Example (inconsistent read across accounts):

-- Transaction A starts
SELECT balance FROM accounts WHERE id = 1;
-- returns 100
 
-- Transaction B
UPDATE accounts SET balance = 200 WHERE id = 1;
COMMIT;
 
-- Transaction A
SELECT balance FROM accounts WHERE id = 1;
-- still returns 100

In few words: under SI, we read a snapshot, not the live table.

Notes on implementation details:

MVCC is the key mechanism for SI (versioned rows with transaction IDs)
Write-Ahead Logging (WAL) ensures durability and atomicity, but it is not what provides snapshot isolation

Serializable Isolation

Serializable isolation is the strongest standard isolation level.
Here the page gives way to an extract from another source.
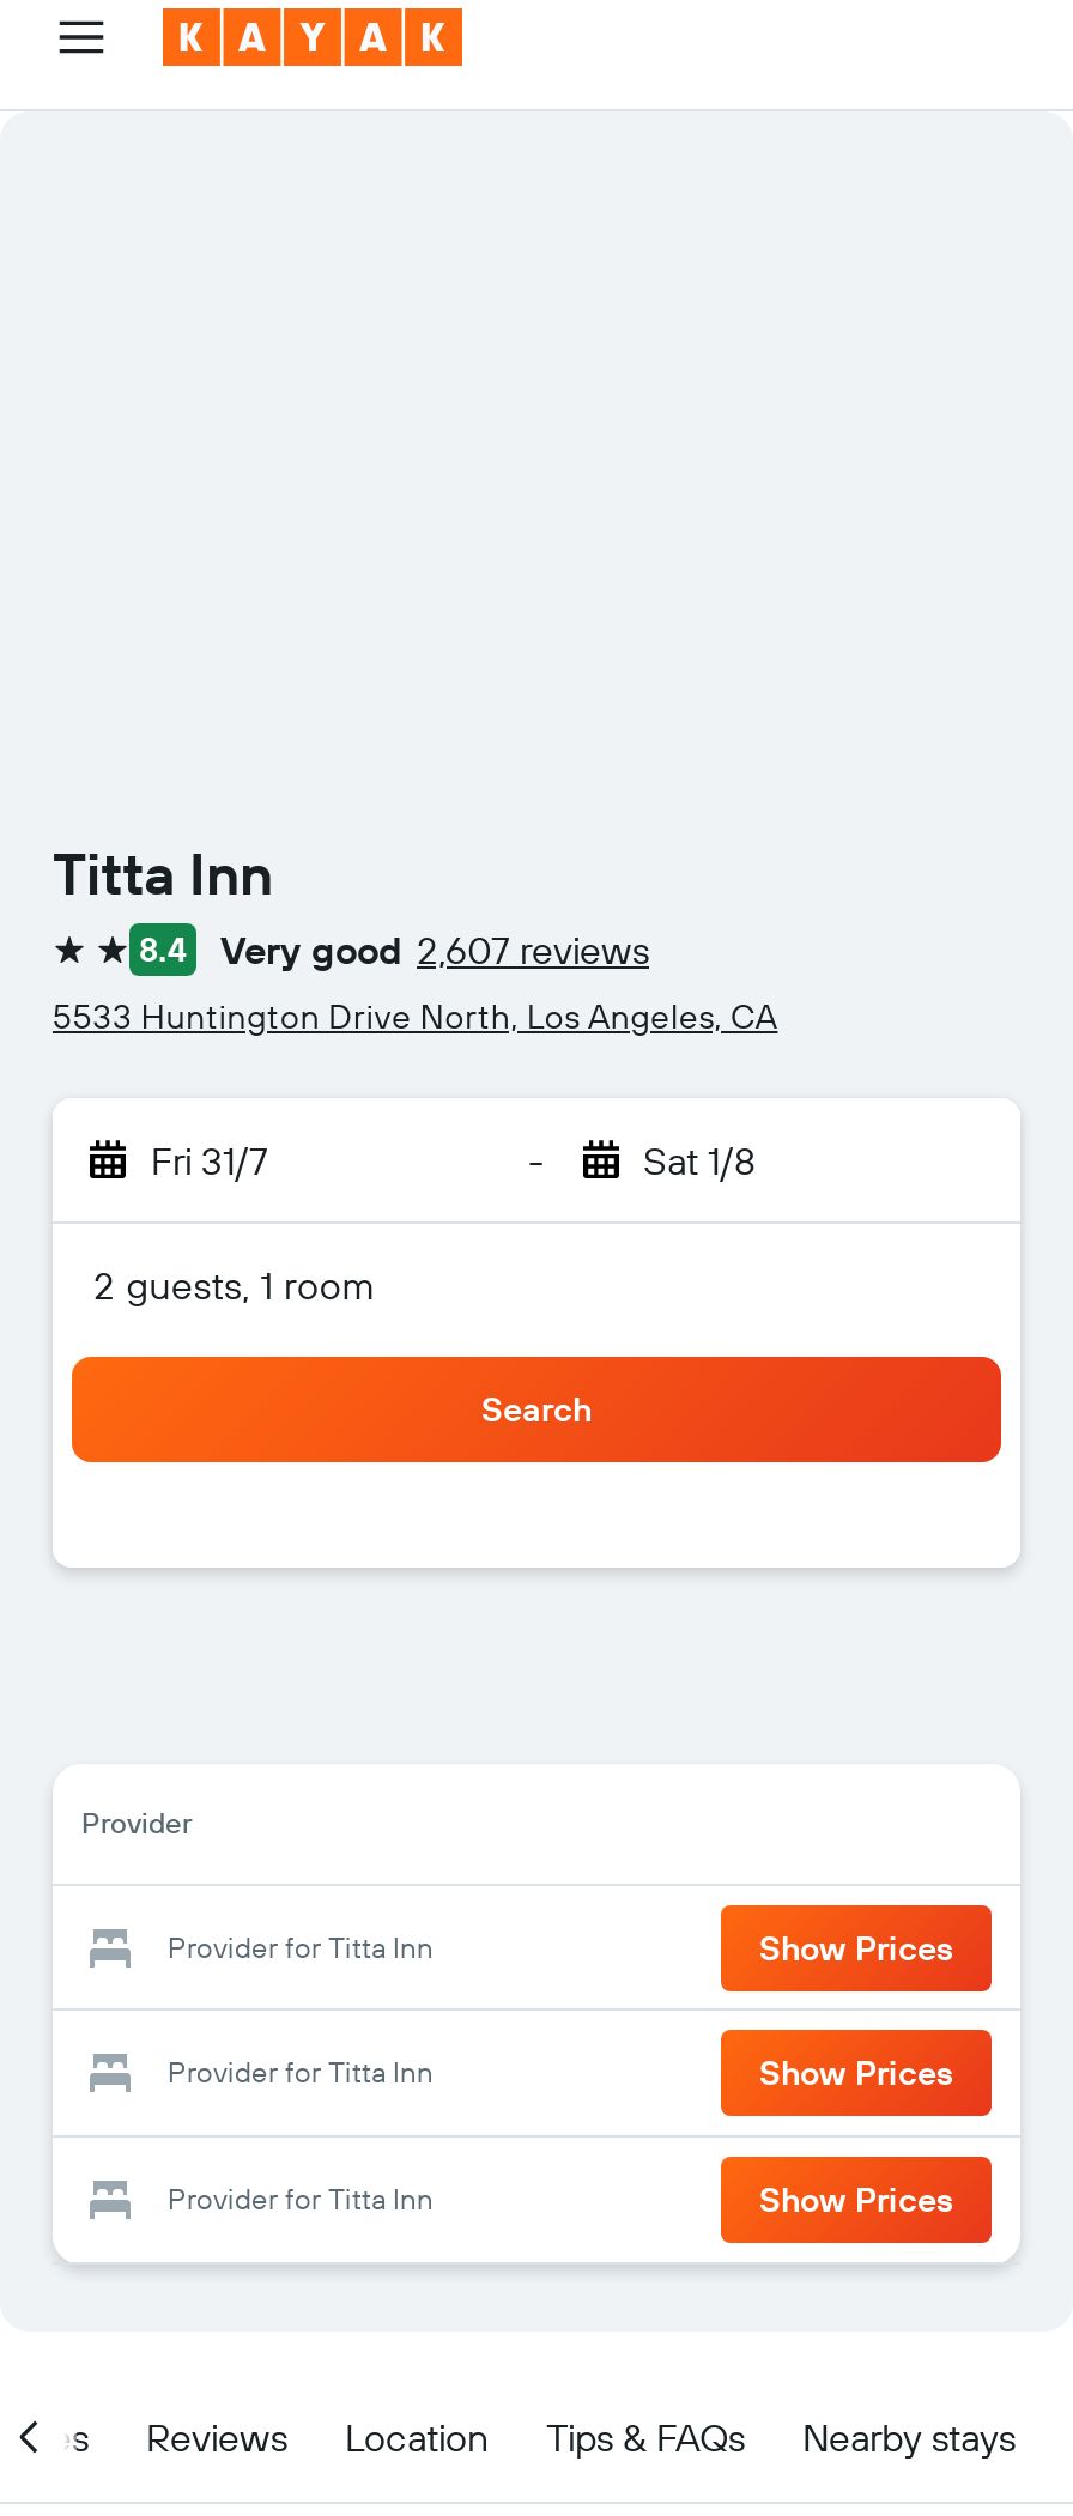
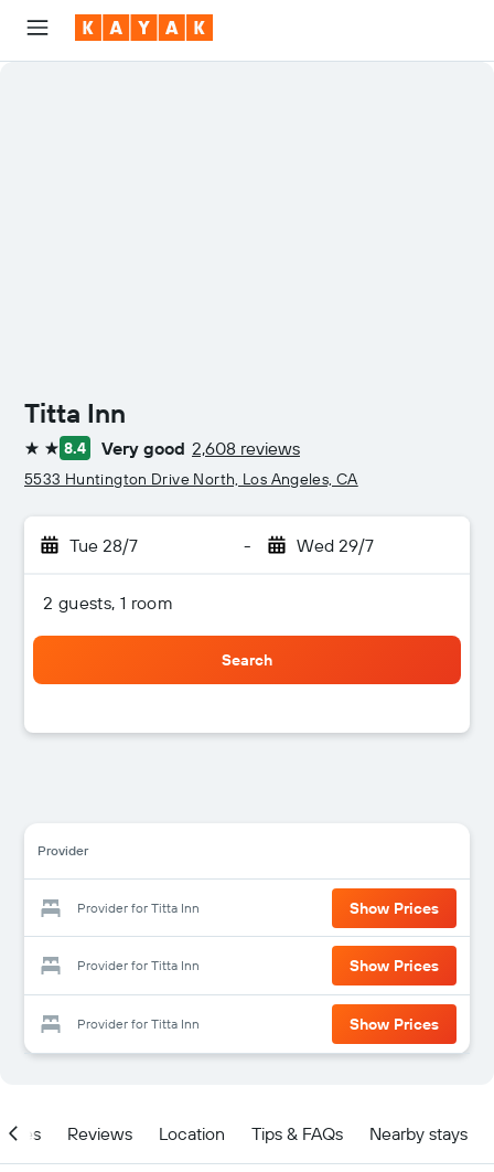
[220,926,649,974] Very good 2,607 reviews -> [101,437,300,459] Very good 2,608 reviews
[151,1136,268,1184] Fri 31/7 -> [69,534,138,556] Tue 28/7
[643,1136,756,1184] Sat 1/8 -> [296,534,373,556] Wed 29/7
It guarantees that transactions behave as if they were executed one after another, even if they actually run concurrently.

What it prevents:

Dirty reads
Dirty writes
Non-repeatable reads
Phantom reads
Write skew

Serializable isolation provides the highest correctness guarantee.

Trade-off:

Serializable isolation may:

Reduce concurrency
Increase locking
Increase transaction aborts
Cause contention under heavy workloads

However, it is essential for:

Financial systems
Inventory systems
Critical consistency constraints

Two-Phase Locking (2PL)

One classical way databases achieve serializable behavior is through Two-Phase Locking.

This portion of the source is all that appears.